Many employer group plans today have higher than normal deductibles. In my experience (and under past employment), benefit plans generally did not have an in network deductible, and my out-of-pocket costs included either copayments of flat dollar fees, or coinsurance, percentages of a total. Deductibles were saved for out of network benefits, and even then we were talking only $500 or $1000, on a generous plan. Nowadays, a family has to meet so many out of pocket costs.  I have two anecdotes to provide in this regard.

A family member experienced a glitch, and was not able to change her plan as of January 1 of this year. A new plan with a new deductible was in effect February 1.  Unfortunately, her out-of-pocket costs incurred in January do not offset her February plan with a new organization. She has filed appeals requesting exceptions, which hopefully will be approved because the Summary of Benefits and Coverage (SBC) has been arguably watered down to incompletion.

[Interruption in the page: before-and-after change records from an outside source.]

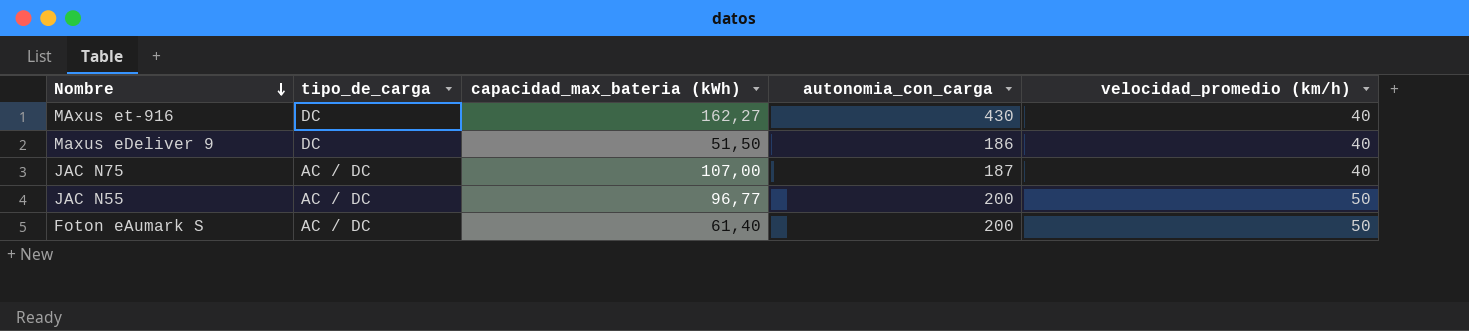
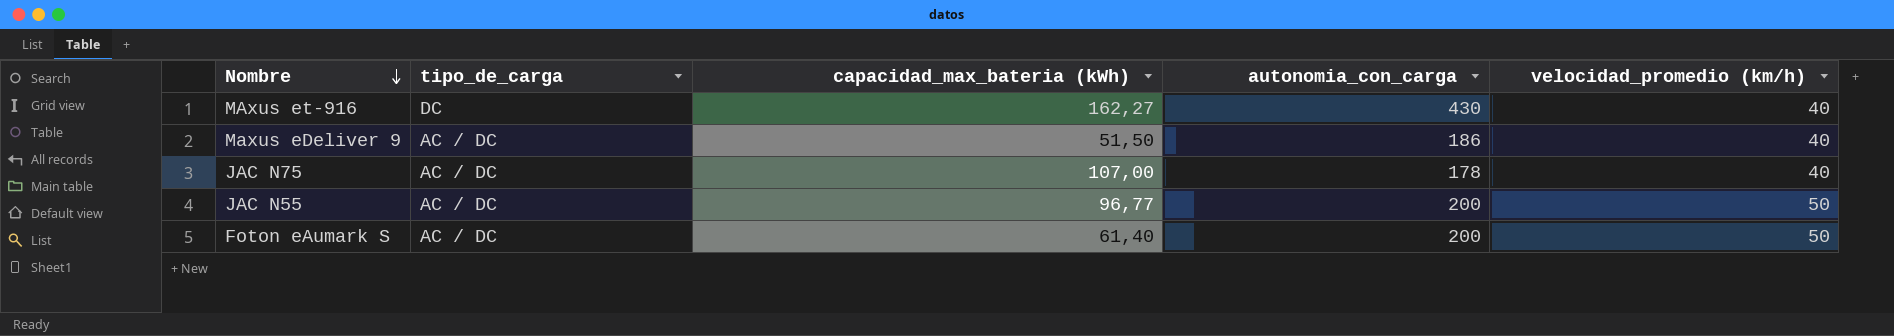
Maxus eDeliver 9 | tipo_de_carga: DC -> AC / DC
JAC N75 | autonomia_con_carga: 187 -> 178

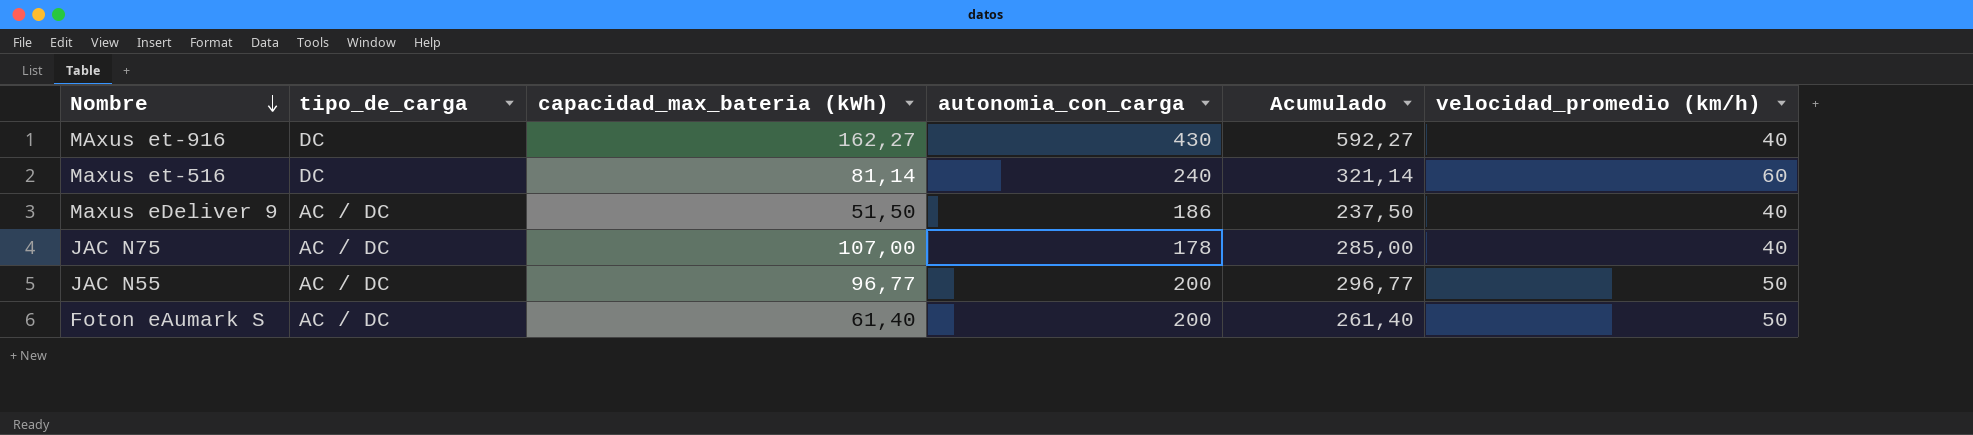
column Acumulado | formula: none -> [capacidad_max_bateria (kWh)] + [autonomia_con_carga]
row Maxus et-516: none -> DC | 81,14 | 240 | 321,14 | 60

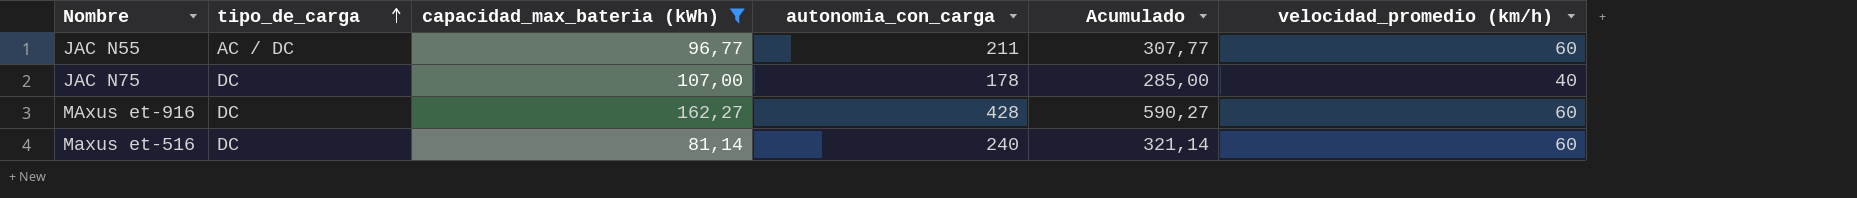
filter: none -> capacidad_max_bateria (kWh) >= 81,14
row order: Nombre descending -> tipo_de_carga ascending
JAC N55 | autonomia_con_carga: 200 -> 211
JAC N55 | Acumulado: 296,77 -> 307,77
JAC N55 | velocidad_promedio (km/h): 50 -> 60
JAC N75 | tipo_de_carga: AC / DC -> DC
MAxus et-916 | autonomia_con_carga: 430 -> 428
MAxus et-916 | Acumulado: 592,27 -> 590,27
MAxus et-916 | velocidad_promedio (km/h): 40 -> 60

This is a great difficulty for someone self-employed and raising a family.

A close friend has been helping her sister financially as she undergoes treatment for a serious illness. Her sister was diagnosed a few months ago, and has a plan your benefit which includes a $6000 deductible starting June 1. She works for a major pharmacy benefit manager in a warehouse position, and has so for years, but barely makes a living wage considering she is single, taking care of her disabled son as well as a granddaughter. My friend is self employed herself and is now hustling as best she can to help her sister pay participating physicians who are demanding cash upfront.

These anecdotes illustrate a couple examples of how our current system is causing great financial harm to working families. More refinement is needed to make sure people don’t delay care and providers do not refuse care due to cost.